Create the GitHub Actions Role

Create an IAM role that GitHub Actions can assume.

  1. Open IAM > Roles > Choose Create role > Select Custom trust policy
    1. Add a trust policy like this, replacing the placeholder values.
{
  "Version": "2012-10-17",
  "Statement": [
    {
      "Effect": "Allow",
      "Principal": {
        "Federated": "arn:aws:iam::{payer_account_id}:oidc-provider/token.actions.githubusercontent.com"
      },
      "Action": "sts:AssumeRoleWithWebIdentity",
      "Condition": {
        "StringEquals": {
          "token.actions.githubusercontent.com:aud": "sts.amazonaws.com"
        },
        "StringLike": {
          "token.actions.githubusercontent.com:sub": "repo:{github_org}/{github_repository}:*"
        }
      }
    }
  ]
}

Scope the githubusercontent.com:sub condition as tightly as possible.
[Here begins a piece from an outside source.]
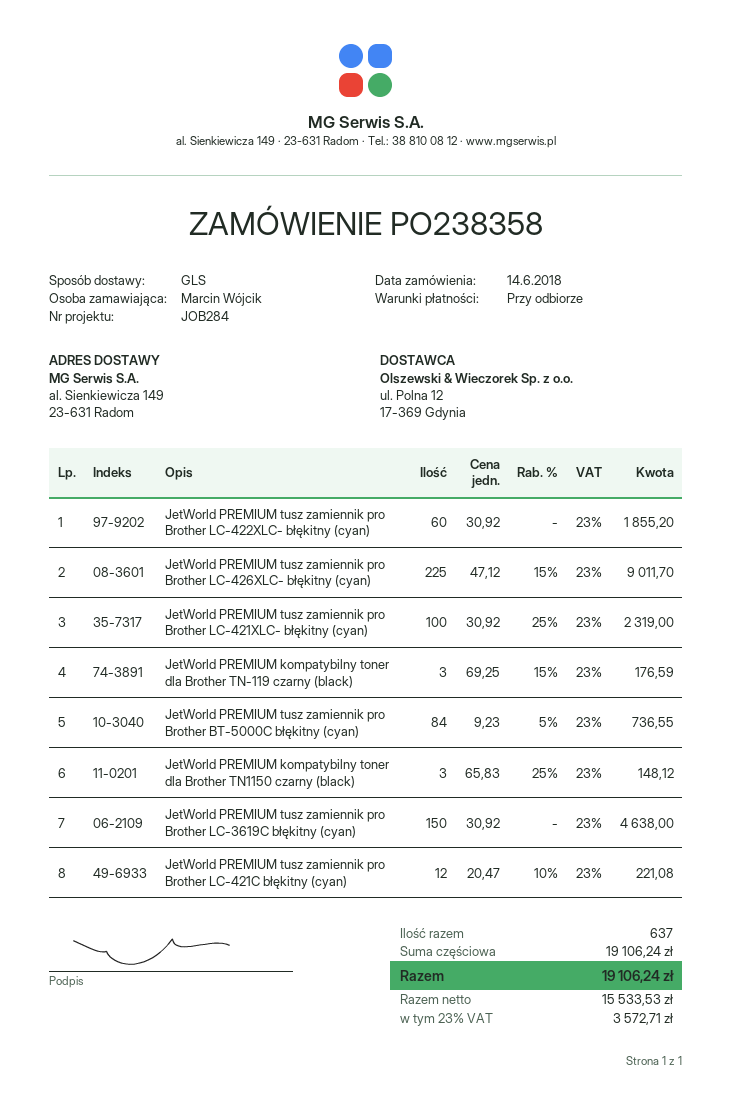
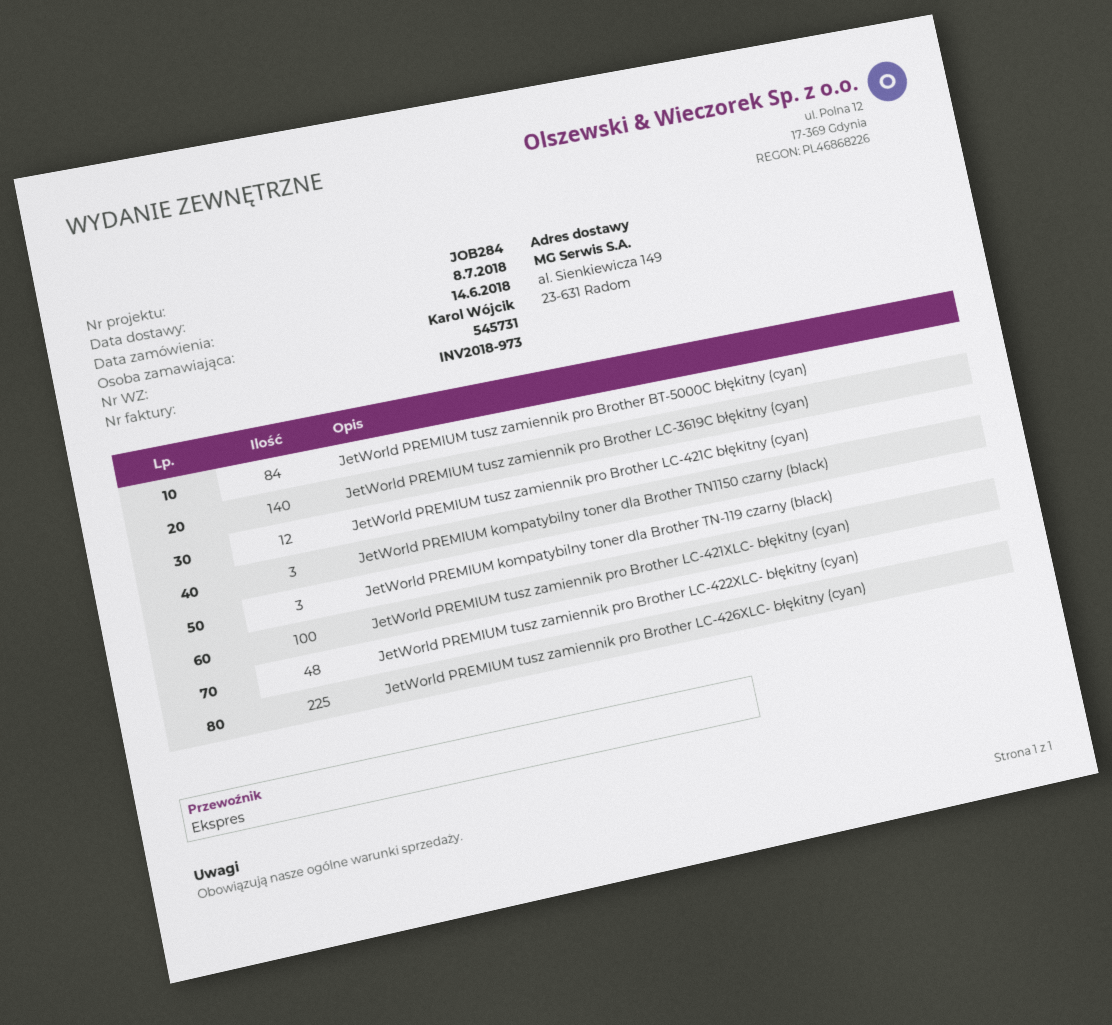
ordered by: Marcin Wójcik -> Karol Wójcik
shipping method: GLS -> express
JetWorld PREMIUM tusz zamiennik pro Brother LC-422XLC- błękitny (cyan): 60 -> 48
JetWorld PREMIUM tusz zamiennik pro Brother LC-3619C błękitny (cyan): 150 -> 140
Prefer a single repository, and only widen it when multiple repositories genuinely need the same role.

Add Permissions

Attach only the managed policies and inline policies the workflow needs. For organization discovery or infrastructure workflows, common permissions include:

  • Read-only AWS Organizations access.
  • Permission to assume approved cross-account roles.
  • Permission to read and write the Terraform state bucket path used by the repository.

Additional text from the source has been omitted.